[Recorded data]
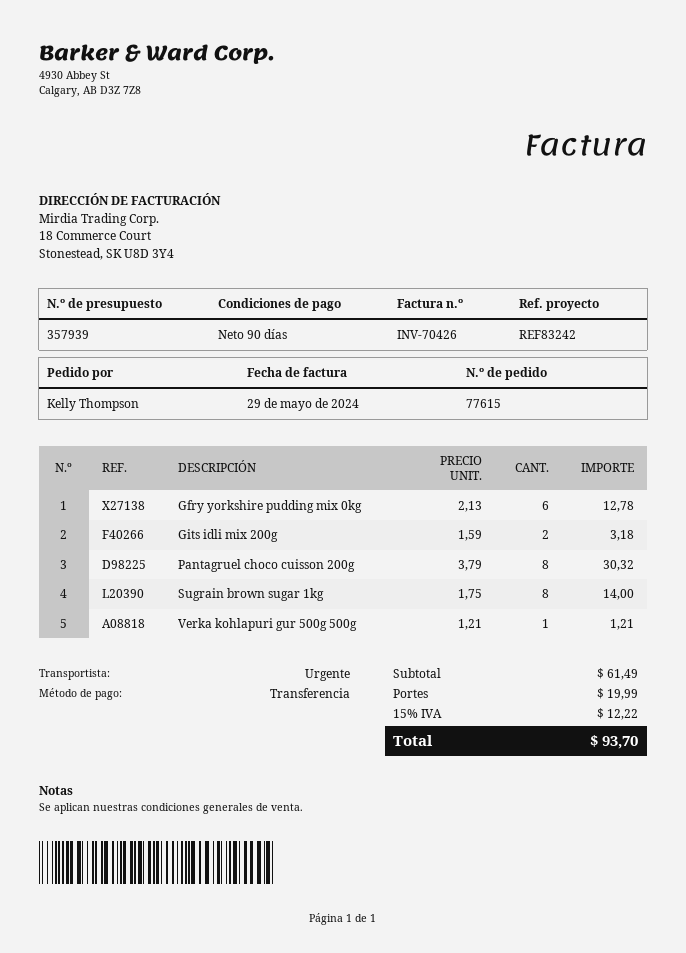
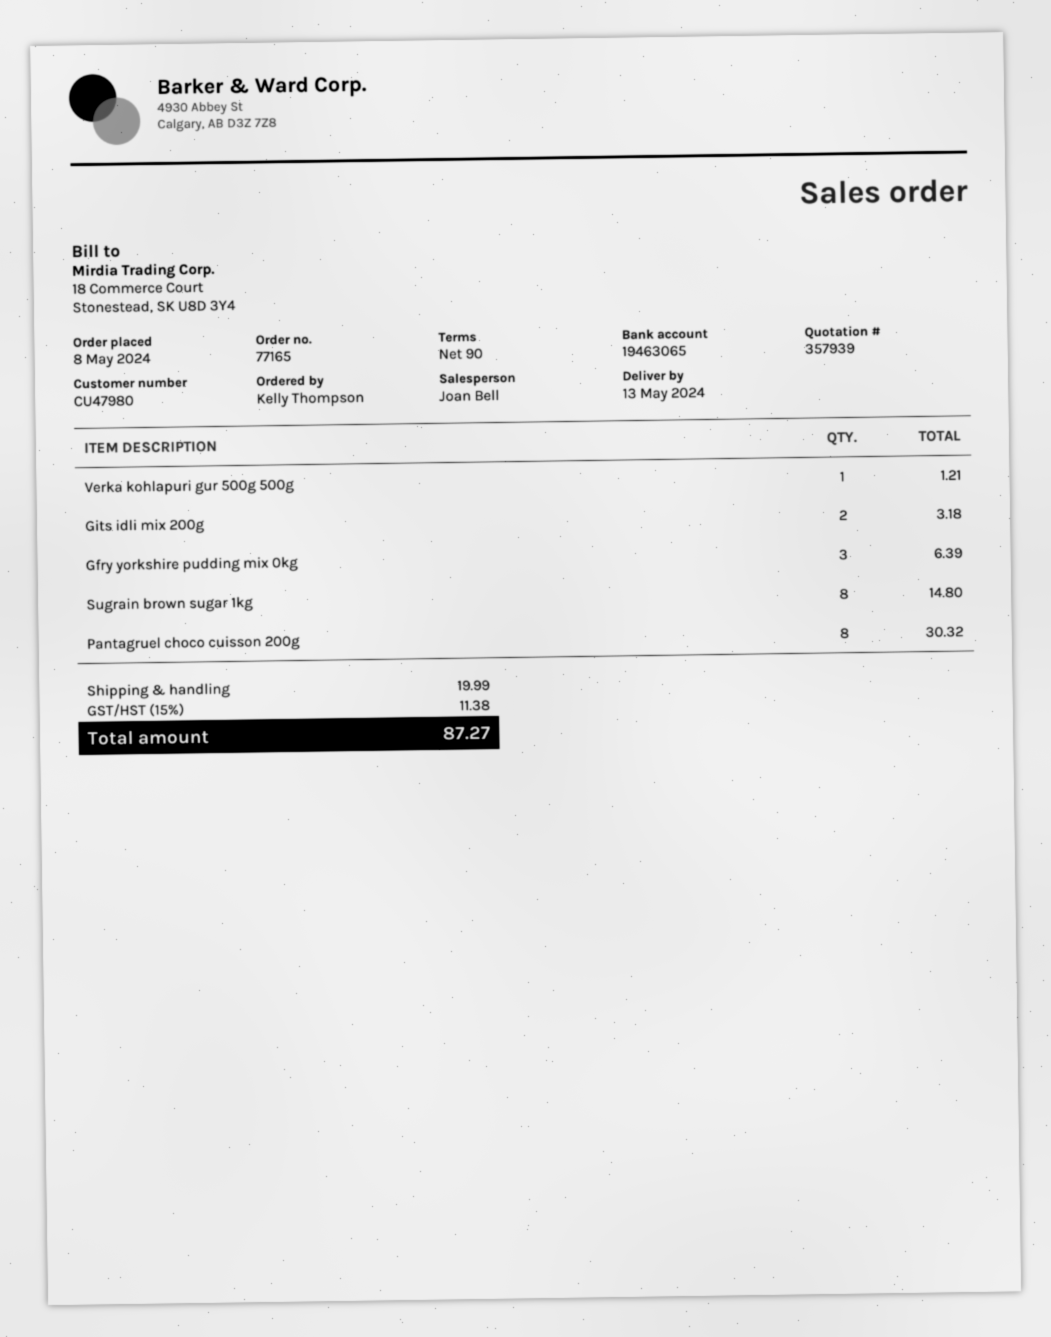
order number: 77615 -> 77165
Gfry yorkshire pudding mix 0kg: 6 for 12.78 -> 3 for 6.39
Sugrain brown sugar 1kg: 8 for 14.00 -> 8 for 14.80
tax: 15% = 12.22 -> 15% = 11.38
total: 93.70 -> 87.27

[TASK OBJECTIVE] Repeat exactly, please: transcribe each entry and leave out the pictures.

[YOUR RESPONSE]
order number: 77615 -> 77165
Gfry yorkshire pudding mix 0kg: 6 for 12.78 -> 3 for 6.39
Sugrain brown sugar 1kg: 8 for 14.00 -> 8 for 14.80
tax: 15% = 12.22 -> 15% = 11.38
total: 93.70 -> 87.27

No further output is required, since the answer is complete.